Broker baissa les yeux. Il marchait dans une pâte blanche, légèrement translucide, visqueuse mais sans mémoire de forme. L'odeur désagréable, car exagérée, lui rappelait quelque chose. Il regarda Adrian en baissant les bras.

« Oui, monsieur Broker, ceci est une mer de yaourt. Pourquoi du yaourt ? C'est une excellente question, à laquelle il se trouve que j'ai déjà réfléchi. Je pense que le yaourt représente la transformation. Le lait liquide, par l'action de ferments lactiques, devient une matière solide. N'est-ce pas fascinant ? Je me suis moi-même beaucoup transformé au cours du temps. Par exemple en faisant pousser cette moustache. J'ai été tantôt lait écrémé, tantôt fromage, tantôt yaourt. De ma matière originelle, je recherche la transformation qui fera de moi ce que je devais être réellement. J'ai toujours eu le choix entre la poésie, la science, la philosophie, la politique, j'ai toujours fait un peu de tout, et peut-être ne suis-je moi-même qu'en faisant tout à la fois. Qu'en pensez-vous ? »

Je m'en fiche, allait répondre Broker, quand Adrian s'exclama :

« Oh, mais voilà Socrate ! »

Il s'empressa de courir en direction du célèbre penseur grec, avec force clapotis et projections de grumeaux blanchâtres. Broker n'avait d'autre issue que de le suivre. Présent à lui-même, Adrian était seul maître ici.

« Bonjour, Socrate ! »

Les pieds au sec, grâce à un petit socle en pierre portant l'inscription « Socrate », l'homme était vêtu une toge défraîchie qui ressemblait à un vieux rideau. Il était aussi immobile qu'une statue, le regard vague, les épaules rentrées, comme s'il boudait.

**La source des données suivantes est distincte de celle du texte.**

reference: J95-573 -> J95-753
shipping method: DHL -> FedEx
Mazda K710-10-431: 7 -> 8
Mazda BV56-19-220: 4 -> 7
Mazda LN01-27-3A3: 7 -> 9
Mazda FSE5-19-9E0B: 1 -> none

« Je sais que je ne sais rien » énonça-t-il sur le ton bourru d'un homme qui après des années à la recherche de la vérité éternelle, aurait découvert qu'il s'agissait de la recette de la tourte au fromage – laquelle, d'ailleurs, était inscrite sur une stèle de pierre à la droite de Socrate.

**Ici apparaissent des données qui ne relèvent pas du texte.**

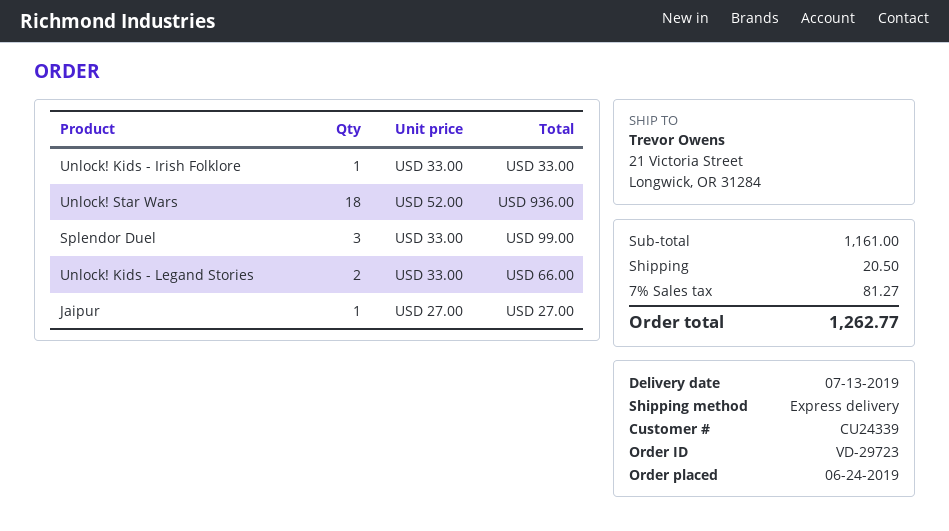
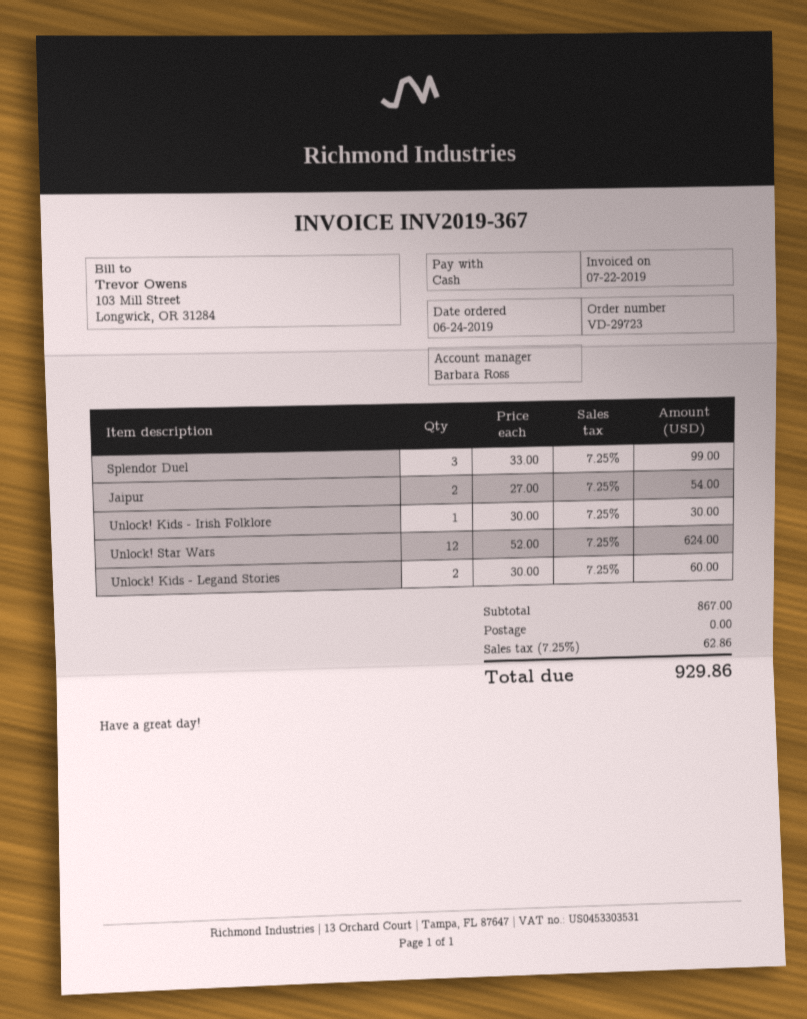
Unlock! Kids - Irish Folklore: 1 x 33.00 = 33.00 -> 1 x 30.00 = 30.00
Unlock! Star Wars: 18 x 52.00 = 936.00 -> 12 x 52.00 = 624.00
Unlock! Kids - Legand Stories: 2 x 33.00 = 66.00 -> 2 x 30.00 = 60.00
Jaipur: 1 x 27.00 = 27.00 -> 2 x 27.00 = 54.00
subtotal: 1161.00 -> 867.00
shipping: 20.50 -> 0.00
tax: 7% = 81.27 -> 7.25% = 62.86
total: 1262.77 -> 929.86

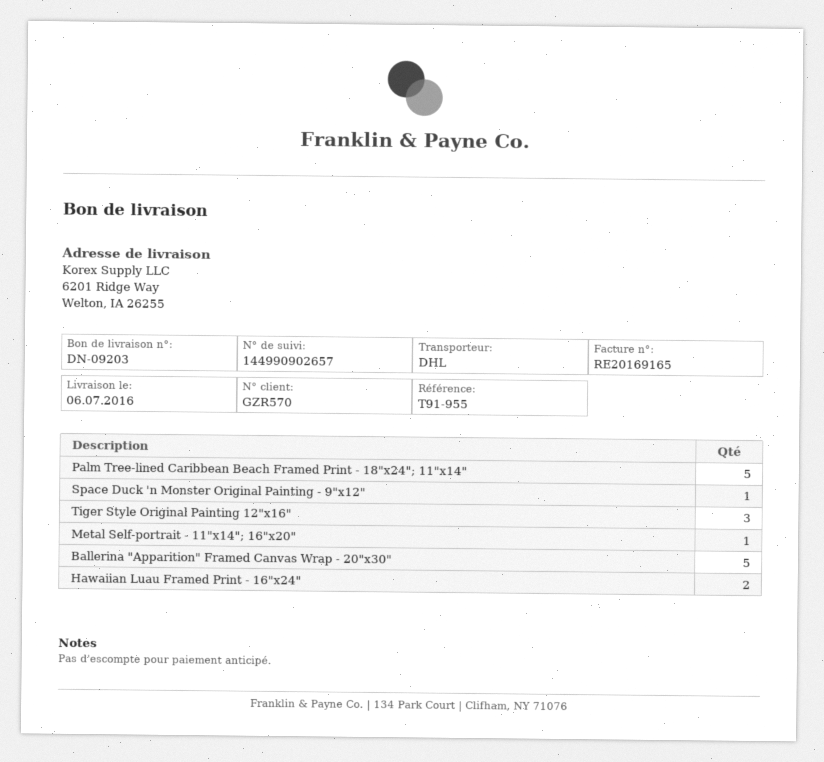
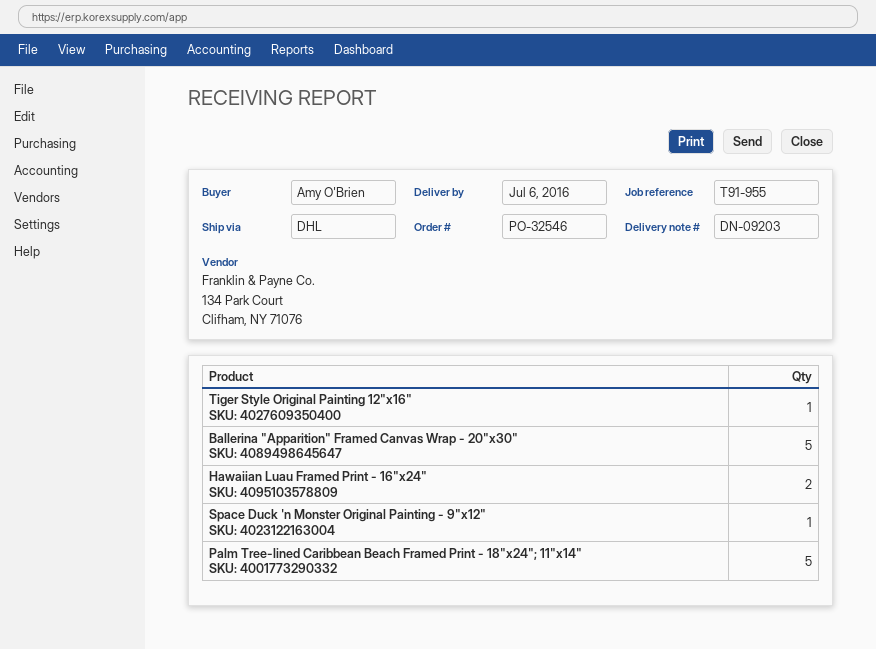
Tiger Style Original Painting 12"x16": 3 -> 1
Metal Self-portrait - 11"x14"; 16"x20": 1 -> none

« Mais, puisque tu as dit ça, renchérit Adrian, tu sais au moins quelque chose. Donc tu ne sais pas rien. Cette phrase est fausse ! »

Cette révélation fit disparaître Socrate, qui ne laissa derrière lui qu'un peu de poussière, quelques poils de barbe mal taillée et le souvenir d'un visage ingrat.

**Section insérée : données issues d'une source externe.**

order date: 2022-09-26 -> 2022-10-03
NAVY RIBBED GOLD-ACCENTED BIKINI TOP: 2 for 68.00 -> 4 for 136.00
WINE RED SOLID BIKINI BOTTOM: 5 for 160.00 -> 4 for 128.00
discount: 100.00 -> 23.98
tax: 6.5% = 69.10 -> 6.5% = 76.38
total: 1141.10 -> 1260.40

« Je fais ça pour mettre un terme à la conversation, expliqua Adrian. Ça marche toujours. Oh, mais regardez donc par ici. »

La mer blanche s'étendait à perte de vue, et à chaque pas, Broker songeait qu'ils ne se déplaçaient pas, mais que le décor glissait sous leurs pieds.

Ils atteignirent le bord d'un échiquier géant, qui flottait sur l'écume blanche comme un radeau. En prenant pied, Broker le sentit tanguer sous son poids. Les pièces reproduisaient à l'identique la configuration de son bureau ; elles lui arrivaient à la taille. Adrian s'empressa de déplacer un autre pion.

« Quelle est votre pièce préférée ? s'exclama l'alchimiste en courant à l'autre bord du plateau pour ramener un cheval.

— Je déteste ce jeu, rétorqua Broker.

— Parce que c'est difficile ?

— Parce que je trouve toujours plus malin que moi.

— Personnellement, je préfère le fou. Les joueurs qui savent bien manier le fou sont très rares. Certains pensent qu'il ne sert à rien et le laissent de côté. D'autres pensent qu'il est plus utile que le reste, le font voyager à outrance et négligent les autres pièces. Il faut apprécier le fou pour ce qu'il est. Un élément décisif. Il ne sera pas toujours utile, mais il lui suffit d'être utile une seule fois. Échec et mat. »

Le plateau se fendit en deux, séparant les deux camps ; il s'ouvrit en une trappe sans fond. Un des fous glissa vers Broker et manqua de le heurter ; la statue de bois secouait ses grelots avec un sourire niais. Ne pouvant s'accrocher à rien, il fut englouti par les profondeurs.